The federal agency responsible for enforcing child support is the Office of Child Support Enforcement (OCSE). In response to the Turner decision, OCSE responded that states should review their procedures to ensure that the proceedings are fair by giving the obligor-parents an opportunity to provide and respond to questions regarding their finances and ability to pay. The Office of Child Support Enforcement Commissioner's blog states:

As a result of the Turner v. Rogers decision, state child support agencies and courts are examining their civil contempt procedures. The goal is not to eliminate contempt procedures in cases where it may be appropriate, but instead to implement fair and cost-effective procedures that assure that families receive reliable child support payments, improve fairness and access to justice for parents without an attorney, and reduce the need for jail time.

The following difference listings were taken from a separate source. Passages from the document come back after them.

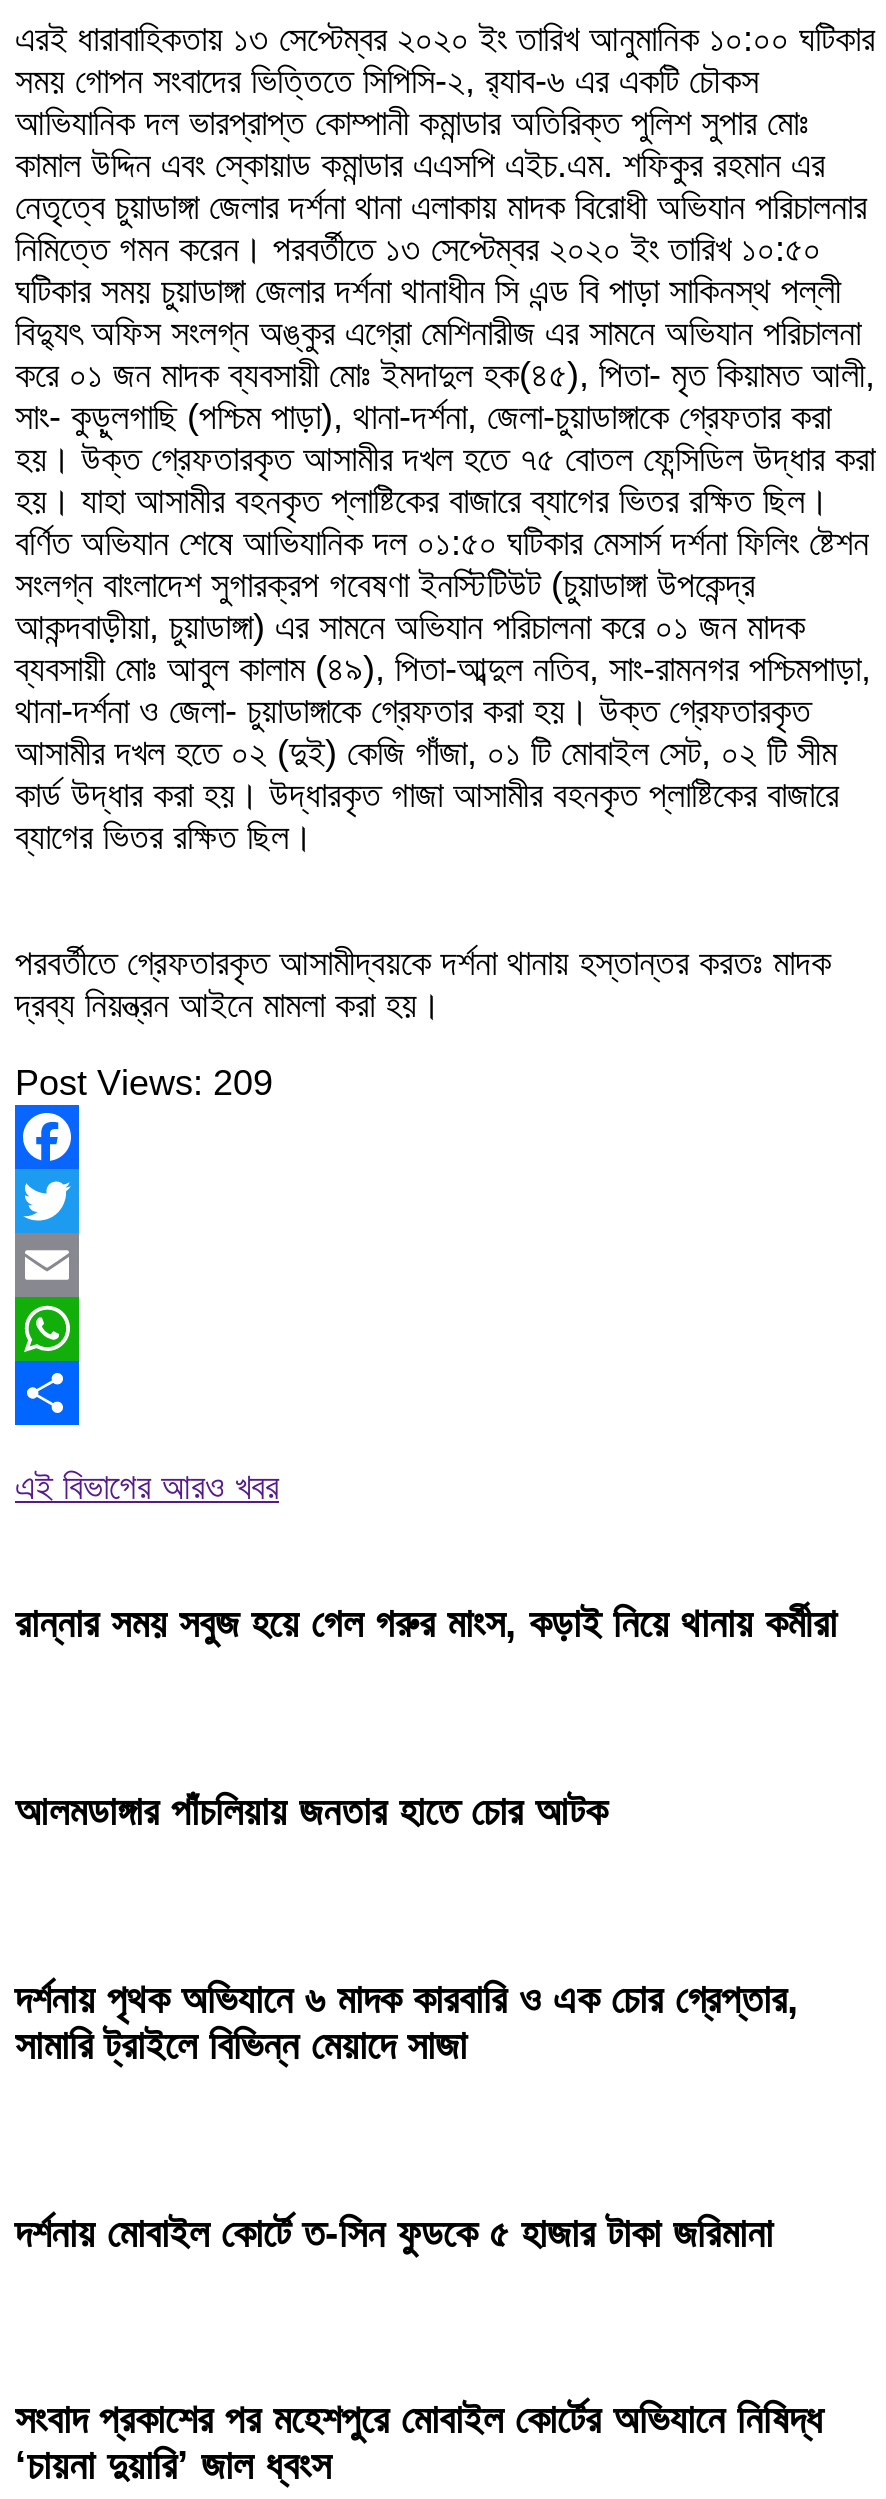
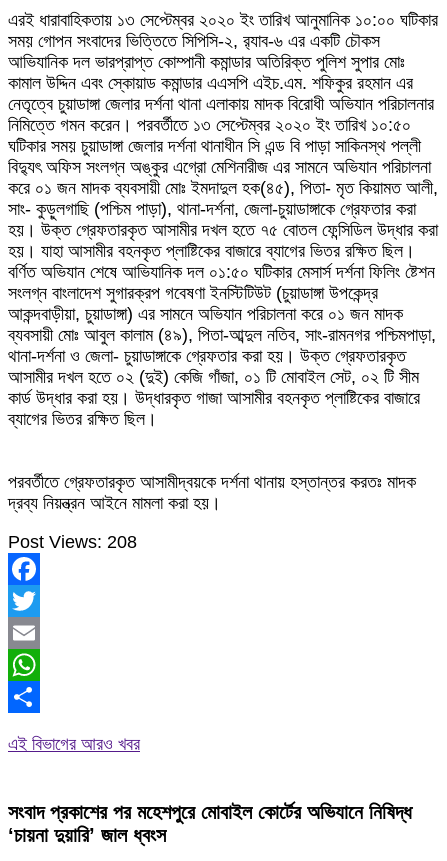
- Post Views: 209
+ Post Views: 208

- রান্নার সময় সবুজ হয়ে গেল গরুর মাংস, কড়াই নিয়ে থানায় কর্মীরা

- আলমডাঙ্গার পাঁচলিয়ায় জনতার হাতে চোর আটক

- দর্শনায় পৃথক অভিযানে ৬ মাদক কারবারি ও এক চোর গ্রেপ্তার,
- সামারি ট্রাইলে বিভিন্ন মেয়াদে সাজা

- দর্শনায় মোবাইল কোর্টে ত-সিন ফুডকে ৫ হাজার টাকা জরিমানা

Incarceration may indeed be appropriate in those cases where noncustodial parents can afford to support their children but willfully evade their parental responsibilities by hiding income and assets. However, jail is not appropriate for noncustodial parents who do not have the means to pay their child support debts. The first step to reducing the need for contempt hearings is to set accurate child support orders. The research is clear that setting realistic orders based on actual income can actually improve compliance, increasing both the amount of child support collected and the consistency of payment. The research says that compliance falls off when orders are set above 15 to 20 percent of a noncustodial parent’s income.The decision in Turner has also provided reasoning to legal commentators who assume that incarceration for nonsupport is a civil punishment and not criminal in nature. Critiques of the case's holding point to the often devastating and disparate impact of child support enforcement on poor and minority fathers and their families. Scholars also argue that the Turner decision allowed state courts to relabel criminal punishments as civil ones, allowing limitation and circumvention of constitutionally mandated procedural protections. Prior to this case, South Carolina established domestic relations courts that increasingly used civil contempt as opposed to criminal statutes to incarcerate debtors. The "alternative procedural safeguards" advanced by the Turner majority has done little in the way of protecting indigent parents in contempt proceedings.